Aim of the exercise. Once the line holding "you submit IS" is found in the listing below, write it out and each later line exactly, up to and including the one holding "Ditto for _data/talks.yml.".

□ □ □ □ □

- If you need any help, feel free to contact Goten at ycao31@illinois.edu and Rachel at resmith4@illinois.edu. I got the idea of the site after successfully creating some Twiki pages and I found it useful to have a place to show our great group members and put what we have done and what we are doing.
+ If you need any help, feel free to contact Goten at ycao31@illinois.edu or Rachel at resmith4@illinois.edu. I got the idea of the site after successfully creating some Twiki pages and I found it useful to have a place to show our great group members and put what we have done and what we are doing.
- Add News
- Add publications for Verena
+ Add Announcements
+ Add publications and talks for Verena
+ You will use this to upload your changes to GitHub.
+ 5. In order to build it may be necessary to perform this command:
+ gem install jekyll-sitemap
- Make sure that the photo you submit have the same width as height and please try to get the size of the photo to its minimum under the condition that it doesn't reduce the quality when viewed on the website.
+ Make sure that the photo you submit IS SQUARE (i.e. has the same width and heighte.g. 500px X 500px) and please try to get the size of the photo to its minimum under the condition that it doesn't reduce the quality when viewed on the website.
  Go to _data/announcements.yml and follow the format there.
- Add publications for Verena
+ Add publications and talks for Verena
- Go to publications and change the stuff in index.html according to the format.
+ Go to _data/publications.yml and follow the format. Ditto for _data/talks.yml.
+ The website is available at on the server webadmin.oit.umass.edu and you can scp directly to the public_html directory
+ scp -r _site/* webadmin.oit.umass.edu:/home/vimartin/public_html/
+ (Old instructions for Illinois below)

□ □ □ □ □

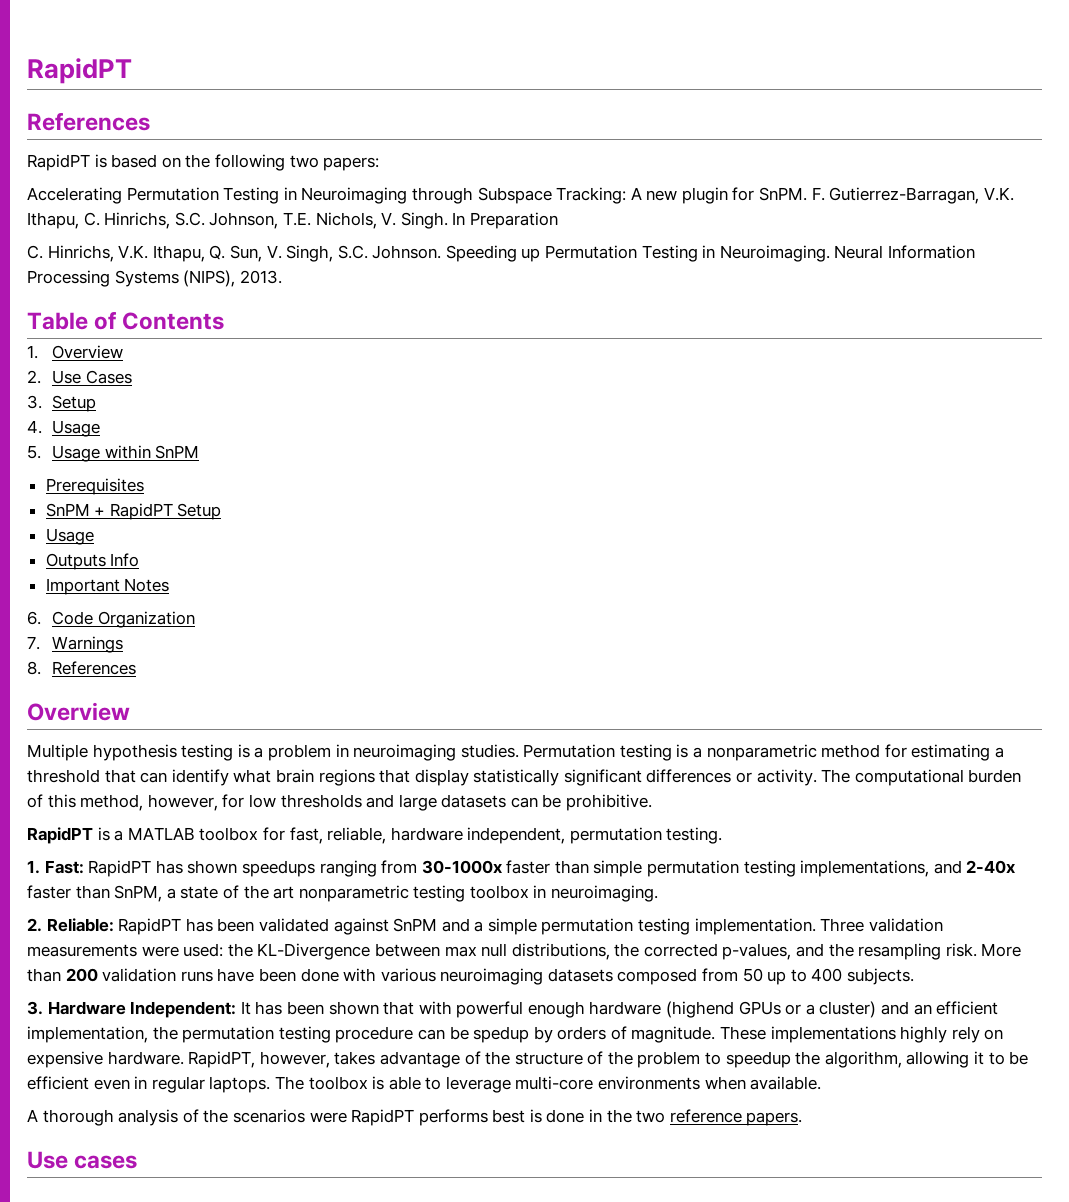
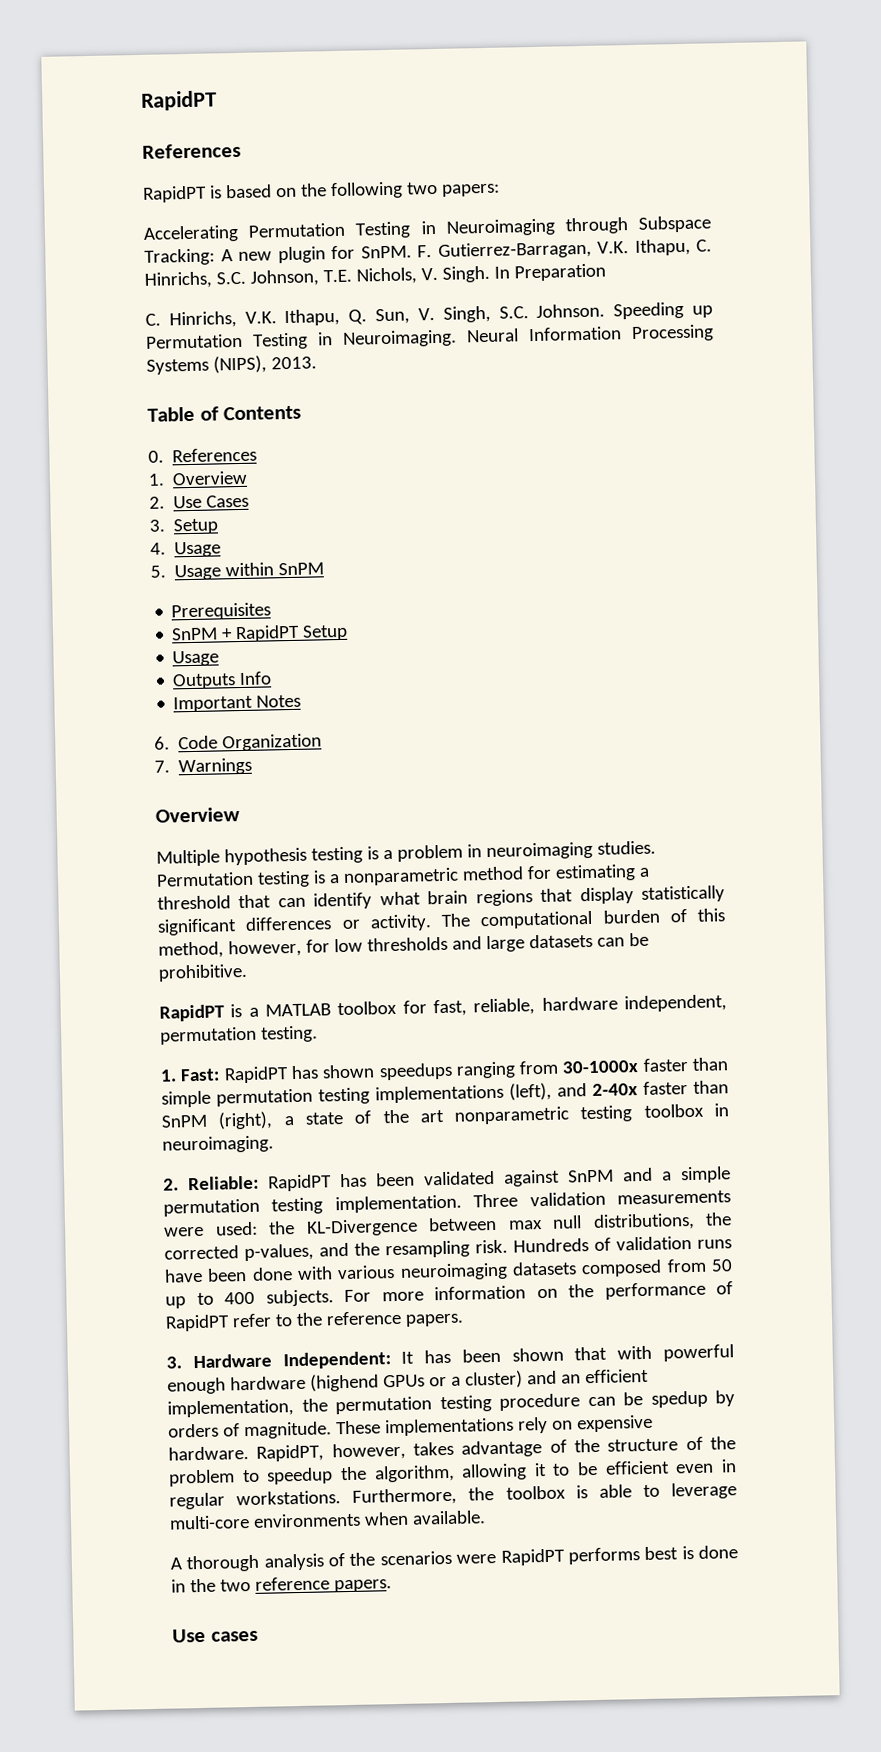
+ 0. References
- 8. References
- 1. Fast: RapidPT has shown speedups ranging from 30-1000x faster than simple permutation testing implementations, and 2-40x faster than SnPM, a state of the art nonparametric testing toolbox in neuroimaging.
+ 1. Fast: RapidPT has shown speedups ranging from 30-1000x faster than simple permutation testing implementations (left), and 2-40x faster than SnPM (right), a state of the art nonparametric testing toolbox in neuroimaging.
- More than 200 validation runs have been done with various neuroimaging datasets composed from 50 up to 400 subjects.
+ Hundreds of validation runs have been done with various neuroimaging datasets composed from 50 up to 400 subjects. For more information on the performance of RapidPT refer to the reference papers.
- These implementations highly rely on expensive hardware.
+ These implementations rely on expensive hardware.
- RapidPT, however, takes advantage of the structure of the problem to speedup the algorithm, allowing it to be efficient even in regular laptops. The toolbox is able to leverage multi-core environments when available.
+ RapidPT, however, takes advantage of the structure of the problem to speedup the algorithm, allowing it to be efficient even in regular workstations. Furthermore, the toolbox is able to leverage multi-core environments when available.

□ □ □ □ □

Output.
+ Make sure that the photo you submit IS SQUARE (i.e. has the same width and heighte.g. 500px X 500px) and please try to get the size of the photo to its minimum under the condition that it doesn't reduce the quality when viewed on the website.
  Go to _data/announcements.yml and follow the format there.
- Add publications for Verena
+ Add publications and talks for Verena
- Go to publications and change the stuff in index.html according to the format.
+ Go to _data/publications.yml and follow the format. Ditto for _data/talks.yml.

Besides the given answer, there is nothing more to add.